Social Work found me as I was searching to understand this pull towards social justice, mental health, and marginalized populations. I attended George Fox University in Portland, Oregon and graduated with my Master’s in Social Work in May 2019. My practicums included working within Child Protective Services as well as with children permanently placed within the foster care system. I also served as a mental health provider with the Oregon Youth Authority in a juvenile correctional facility. The strength and resilience that was shared with me in these spaces will forever inform my perspective and professional career.

After graduation I began working as an addictions counselor in the Portland area within several justice reinvestment programs. Essentially, these individuals were offered to engage in substance use treatment or fulfill their prison sentences.

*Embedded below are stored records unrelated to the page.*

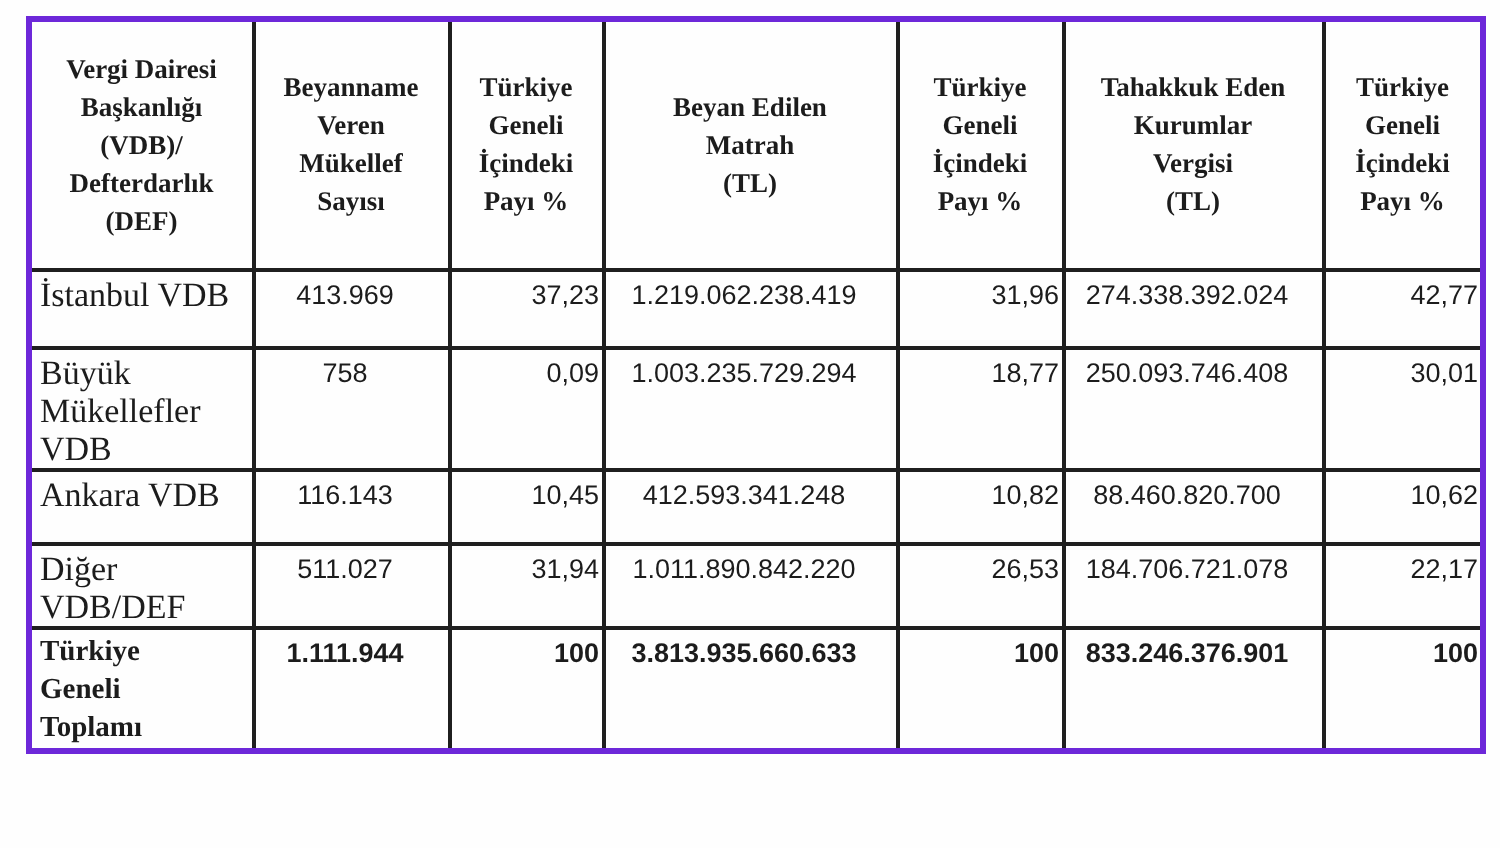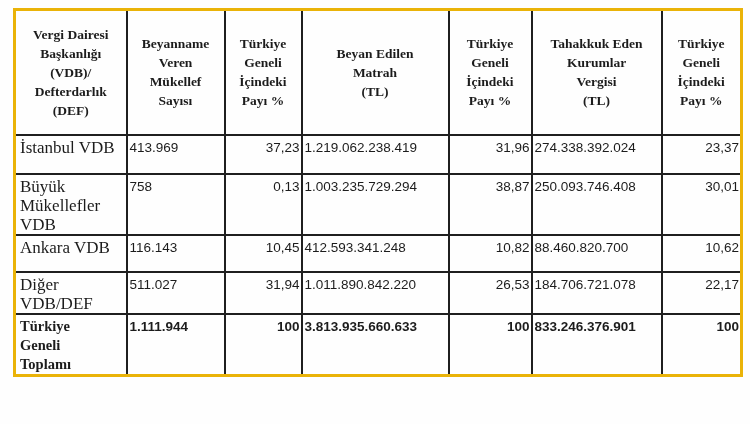--- a/index.html
+++ b/index.html
@@ -30,7 +30,7 @@
     overflow: hidden;
   }
   table.tax-table {
-    border: 3px solid #eab308;
+    border: 3px solid #6d28d9;
   }
   thead tr { height: 125px; }
   tr.row-0 { height: 39px; }

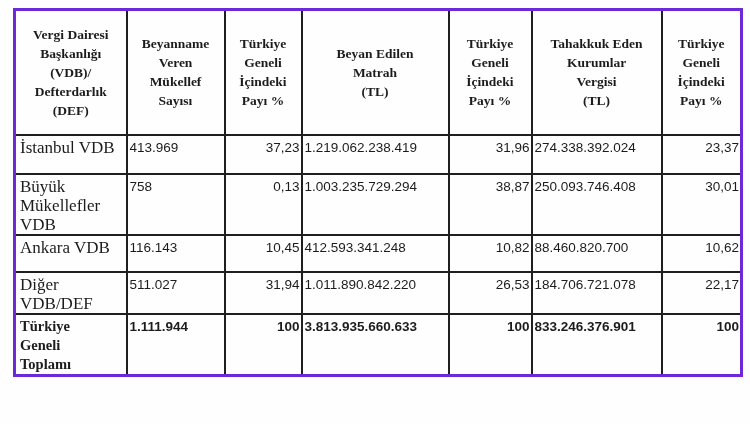--- a/index.html
+++ b/index.html
@@ -59,7 +59,7 @@
   td.num {
     font-family: "Liberation Sans", "DejaVu Sans", sans-serif;
     font-size: 13.5px;
-    text-align: left;
+    text-align: center;
     vertical-align: top;
     padding: 4px 8px 0 2px;
   }

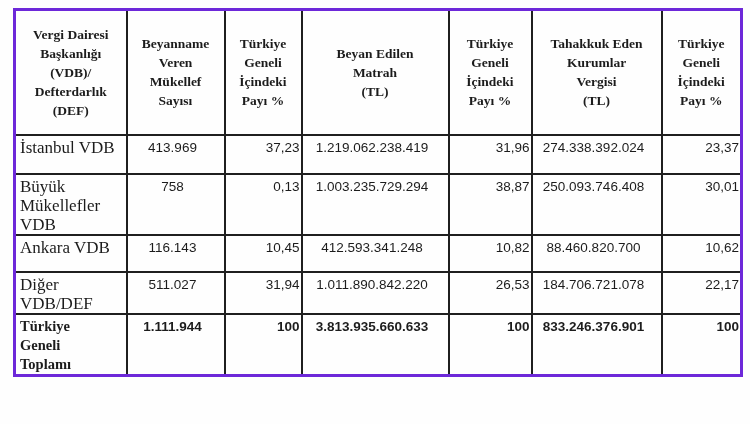--- a/index.html
+++ b/index.html
@@ -110,7 +110,7 @@
         <td class="num">1.219.062.238.419</td>
         <td class="pct">31,96</td>
         <td class="num">274.338.392.024</td>
-        <td class="pct">23,37</td>
+        <td class="pct">42,77</td>
       </tr>
       <tr class="row-1">
         <td class="lbl">Büyük<br>Mükellefler<br>VDB</td>

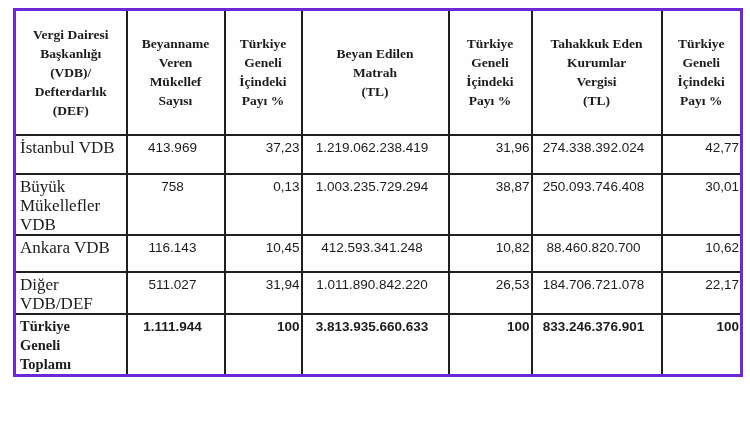--- a/index.html
+++ b/index.html
@@ -115,7 +115,7 @@
       <tr class="row-1">
         <td class="lbl">Büyük<br>Mükellefler<br>VDB</td>
         <td class="num">758</td>
-        <td class="pct">0,13</td>
+        <td class="pct">0,09</td>
         <td class="num">1.003.235.729.294</td>
         <td class="pct">38,87</td>
         <td class="num">250.093.746.408</td>

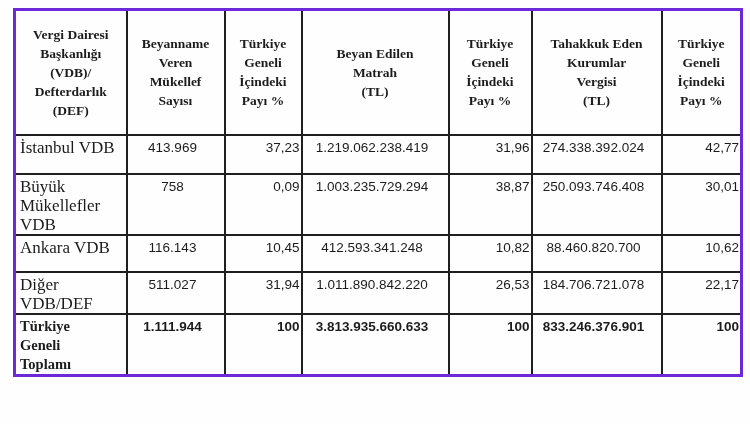--- a/index.html
+++ b/index.html
@@ -117,7 +117,7 @@
         <td class="num">758</td>
         <td class="pct">0,09</td>
         <td class="num">1.003.235.729.294</td>
-        <td class="pct">38,87</td>
+        <td class="pct">18,77</td>
         <td class="num">250.093.746.408</td>
         <td class="pct">30,01</td>
       </tr>

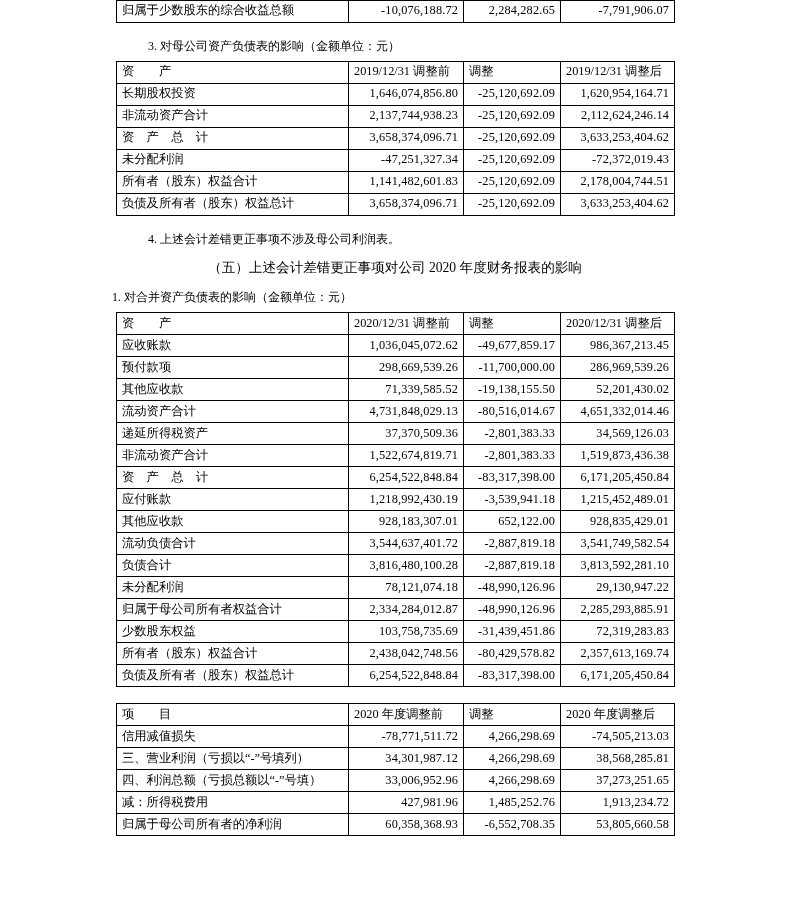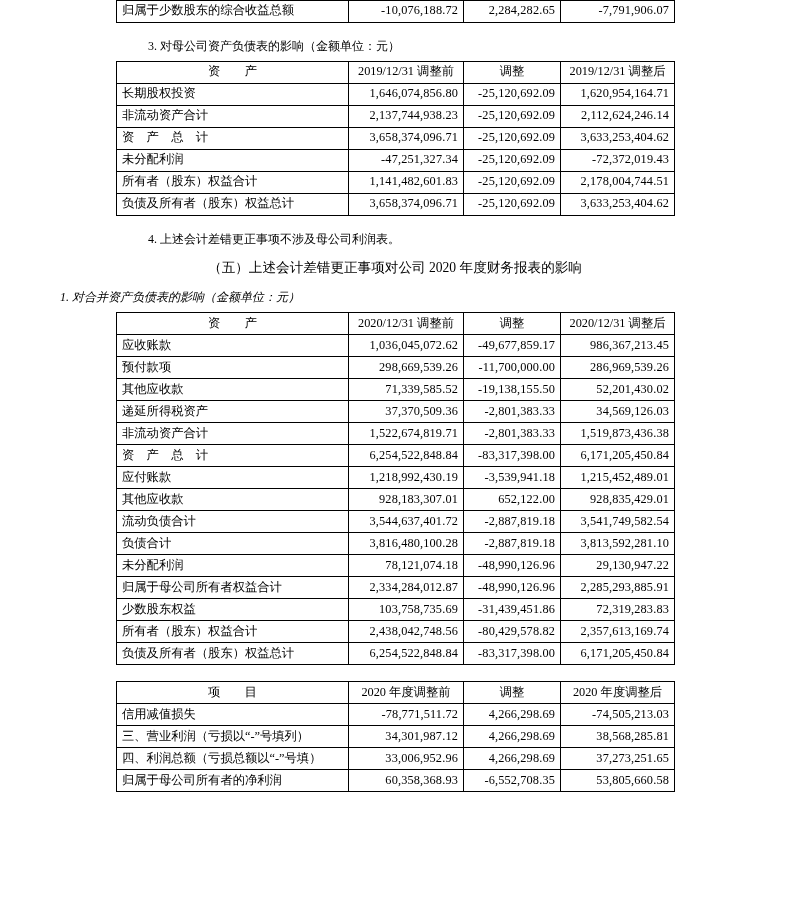--- a/index.html
+++ b/index.html
@@ -42,7 +42,7 @@
   .fin-table col.c-adj    { width: 97px; }
   .fin-table col.c-after  { width: 114px; }
 
-  .hdr-center { text-align: center; margin-top: 12px; }
+  .hdr-center { text-align: left; margin-top: 12px; }
   .cell-item  { text-align: left; }
   .cell-num   { text-align: right; letter-spacing: 0.15px; }
 

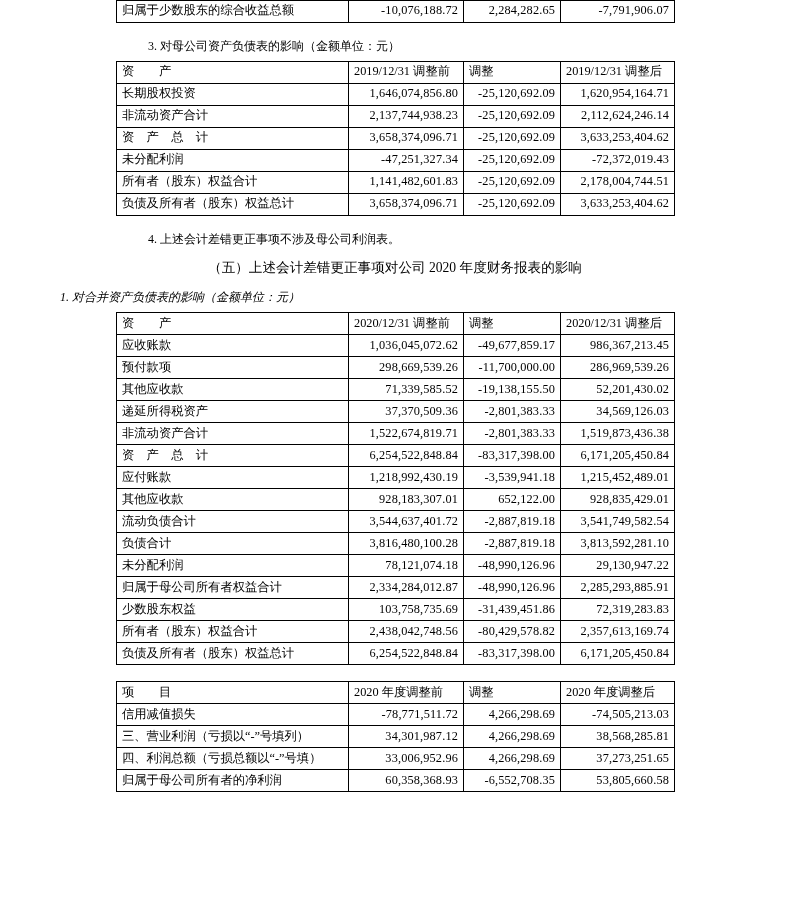--- a/index.html
+++ b/index.html
@@ -55,7 +55,7 @@
     line-height: 1.5;
   }
   .lvl-1 { margin-left: 148px; }
-  .lvl-1b { margin-left: 60px; font-style: italic; }
+  .lvl-1b { margin-left: 112px; }
   .center-heading {
     font-size: 13.6px;
     font-weight: normal;

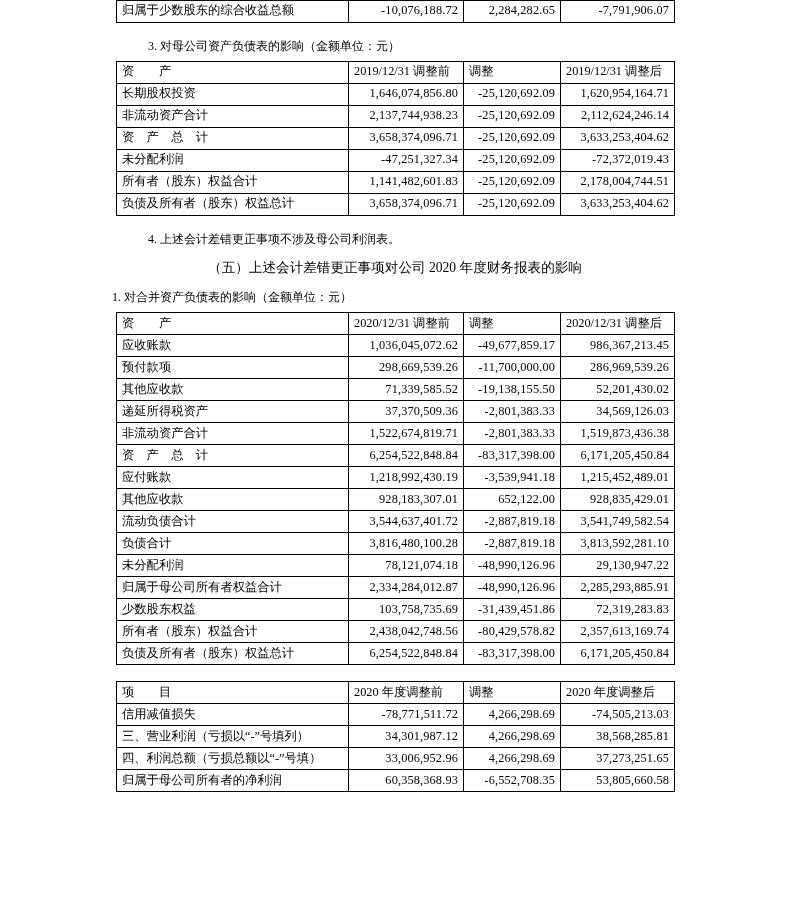--- a/index.html
+++ b/index.html
@@ -204,6 +204,12 @@
           <td class="cell-num">52,201,430.02</td>
         </tr>
         <tr>
+          <td class="cell-item">流动资产合计</td>
+          <td class="cell-num">4,731,848,029.13</td>
+          <td class="cell-num">-80,516,014.67</td>
+          <td class="cell-num">4,651,332,014.46</td>
+        </tr>
+        <tr>
           <td class="cell-item">递延所得税资产</td>
           <td class="cell-num">37,370,509.36</td>
           <td class="cell-num">-2,801,383.33</td>

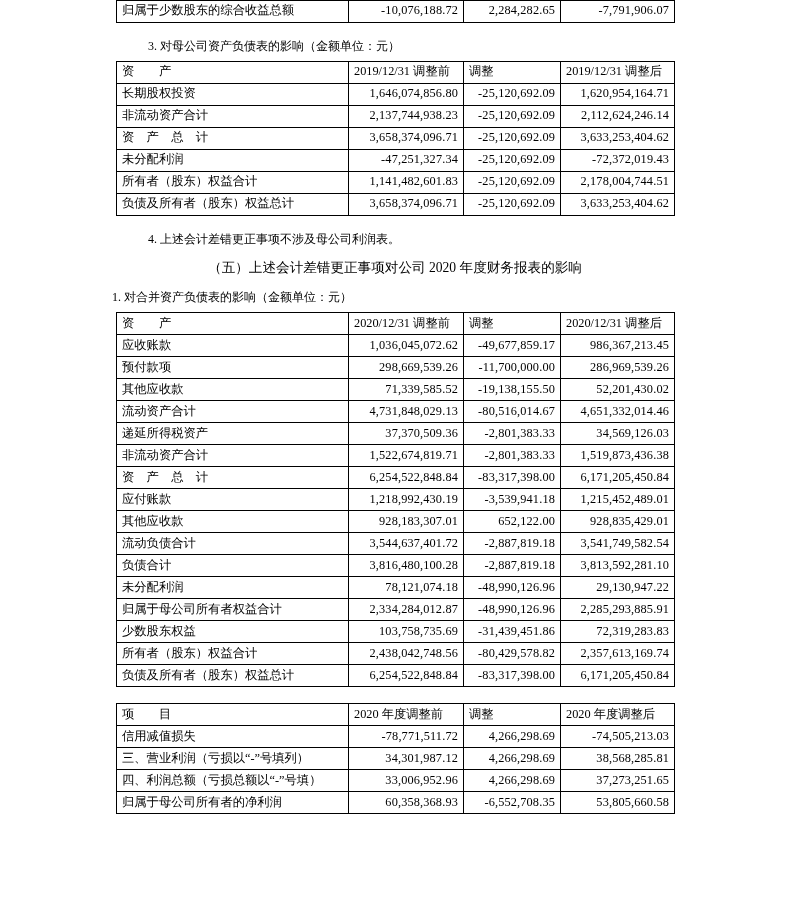--- a/index.html
+++ b/index.html
@@ -324,6 +324,12 @@
           <td class="cell-num">37,273,251.65</td>
         </tr>
         <tr>
+          <td class="cell-item">减：所得税费用</td>
+          <td class="cell-num">427,981.96</td>
+          <td class="cell-num">1,485,252.76</td>
+          <td class="cell-num">1,913,234.72</td>
+        </tr>
+        <tr>
           <td class="cell-item">归属于母公司所有者的净利润</td>
           <td class="cell-num">60,358,368.93</td>
           <td class="cell-num">-6,552,708.35</td>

Once again, I was humbled by the manner in which I was welcomed into the lives of these individuals.

More recently I moved to Anchorage, Alaska after an employment offer to work in a children’s trauma center serving as a mental health provider for children who have experienced complex trauma and deemed mentally and emotionally disturbed. These federally mandated labels sound extreme, but mostly they were brave and beautiful children who were dealt a rough hand in life and were being parented by individuals that had experienced their own trauma. As it turns out, selling everything you own, moving days before the onset of a pandemic, and not knowing a soul on Alaskan soil isn’t the most sustainable of life plans. So here I am; blessed to be placed back in this little community of mine.

Things I get excited about: the neuroscience of trauma and addiction, foster care, attachment, mental health, correction reform, paddle boarding, pit bulls.

Tidbits I’ve learned along the way:

Multiple (and sometimes opposing) truths can be true at the same time.

People are often doing the best that they can with the tools and knowledge they currently possess.

People are hard to hate up close. Lean in.

Thank you everyone that has already welcomed me here to PDH. I am incredibly grateful for this opportunity to continue my education here and be involved in this effort to increase mental health services in rural communities.